Because he could converse in German, French, and English, young as he was he was put in charge of a quartermaster's wagon train to obtain provisions for the Regiment, which was not being resupplied from the U.S. They then mounted an assault on Mexico City.

The initial attack on Chapultepec Castle was mounted by a unit called "Forlorn Hope" because none was expected to return. "We advanced two hundred strong. I omitted to say, that I volunteered to join. Under a terrible fire of artillery and muskets...we approached the wall...It was a terrible sight to see our brave fellows drop from the ladders, shot."

Successful there, they advanced to the city. "The Mexicans fought bravely, we forced them back however...opposed by the retreating enemy, who defended every foot of ground stubbornly and who were nobly assisted by hundreds of Mexican ladies, who from the tops of their houses...were pouring boiling water, boiling oil, rocks, anything they could lay their hands on, upon the very much exposed heads of our boys."

After the war was won the Regiment sailed for New Orleans, where Jacob was infected with Yellow fever and was taken to "La Charité' hospital, where I was tenderly cared for by one of the good sisters." The sister apparently took the opportunity to convert him, but he respectfully resisted. He rejoined his regiment and was honorably discharged in New York City, which "gave us a splendid and very enthusiastic reception and a silver medal for each soldier. We left New York 1200 strong and we returned about 260."

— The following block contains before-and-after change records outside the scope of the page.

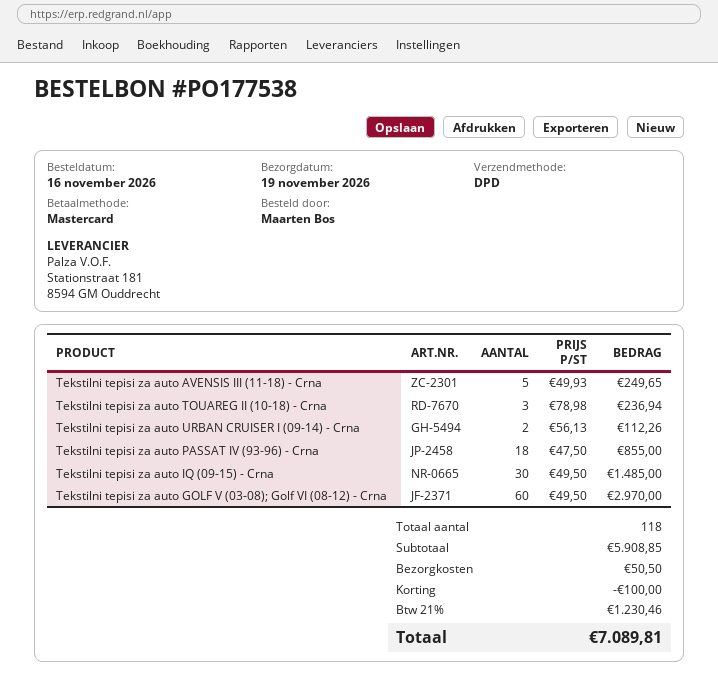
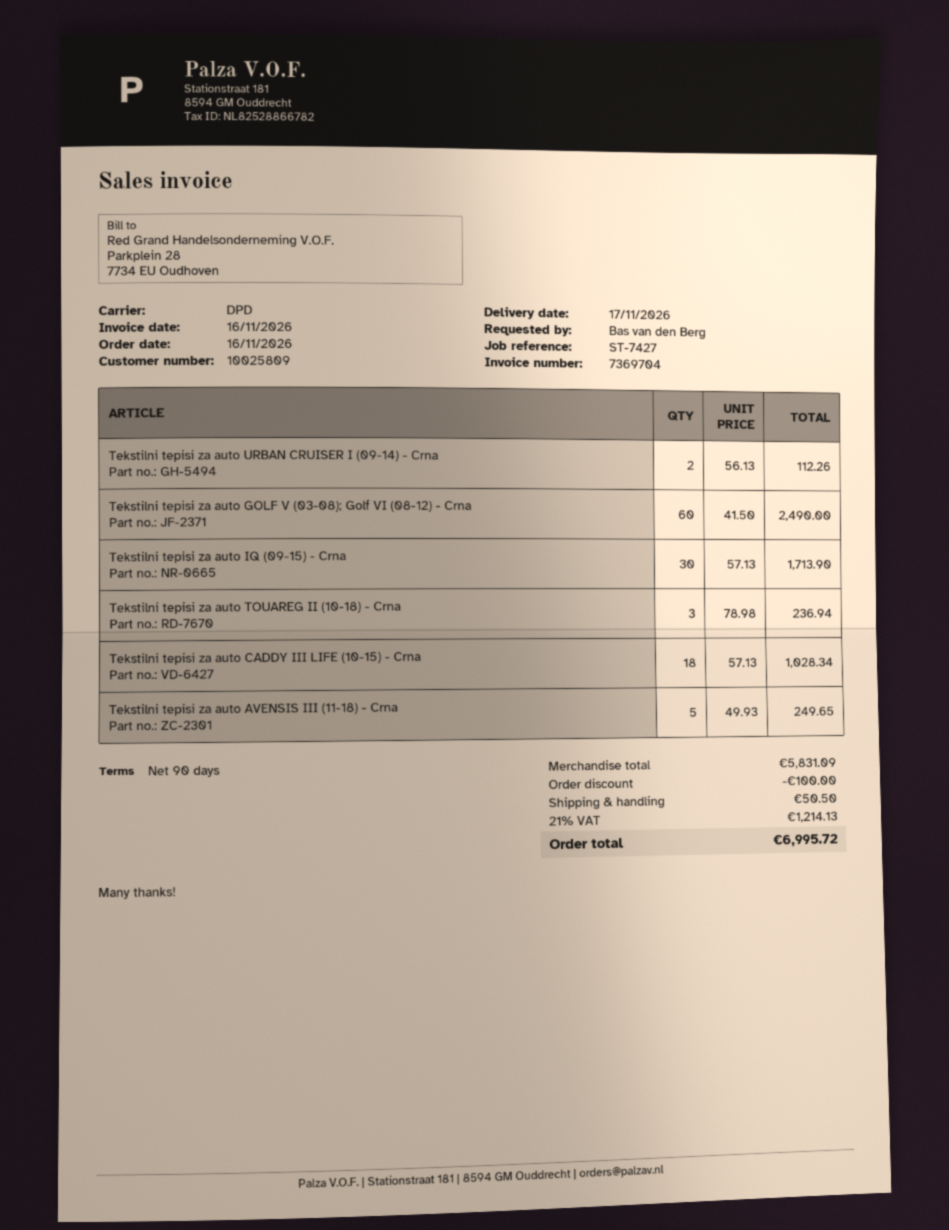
delivery date: 2026-11-19 -> 2026-11-17
ordered by: Maarten Bos -> Bas van den Berg
Tekstilni tepisi za auto PASSAT IV (93-96) - Crna: 18 x 47.50 = 855.00 -> none
Tekstilni tepisi za auto IQ (09-15) - Crna: 30 x 49.50 = 1485.00 -> 30 x 57.13 = 1713.90
Tekstilni tepisi za auto GOLF V (03-08); Golf VI (08-12) - Crna: 60 x 49.50 = 2970.00 -> 60 x 41.50 = 2490.00
Tekstilni tepisi za auto CADDY III LIFE (10-15) - Crna: none -> 18 x 57.13 = 1028.34
subtotal: 5908.85 -> 5831.09
tax: 21% = 1230.46 -> 21% = 1214.13
total: 7089.81 -> 6995.72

Because of his knowledge of French and German he was put in the quartermaster corps and did an excellent job as forager in Mexico. After he recovered, he returned to New York and settled in Providence, Rhode Island, where he married a daughter of Solomon Pareira, leader of the Jewish congregation, who had ten children. In Providence, Hirschorn became the secretary-treasurer of the Congregation Sons of Israel formed in 1855, and occupied himself in the hosiery and embroidery business.

Hirschorn's died on Feb. 2, 1906. His grave is in the New Mount Sinai Jewish cemetery in St Louis, where it is listed in a route among the most important sites at the cemetery.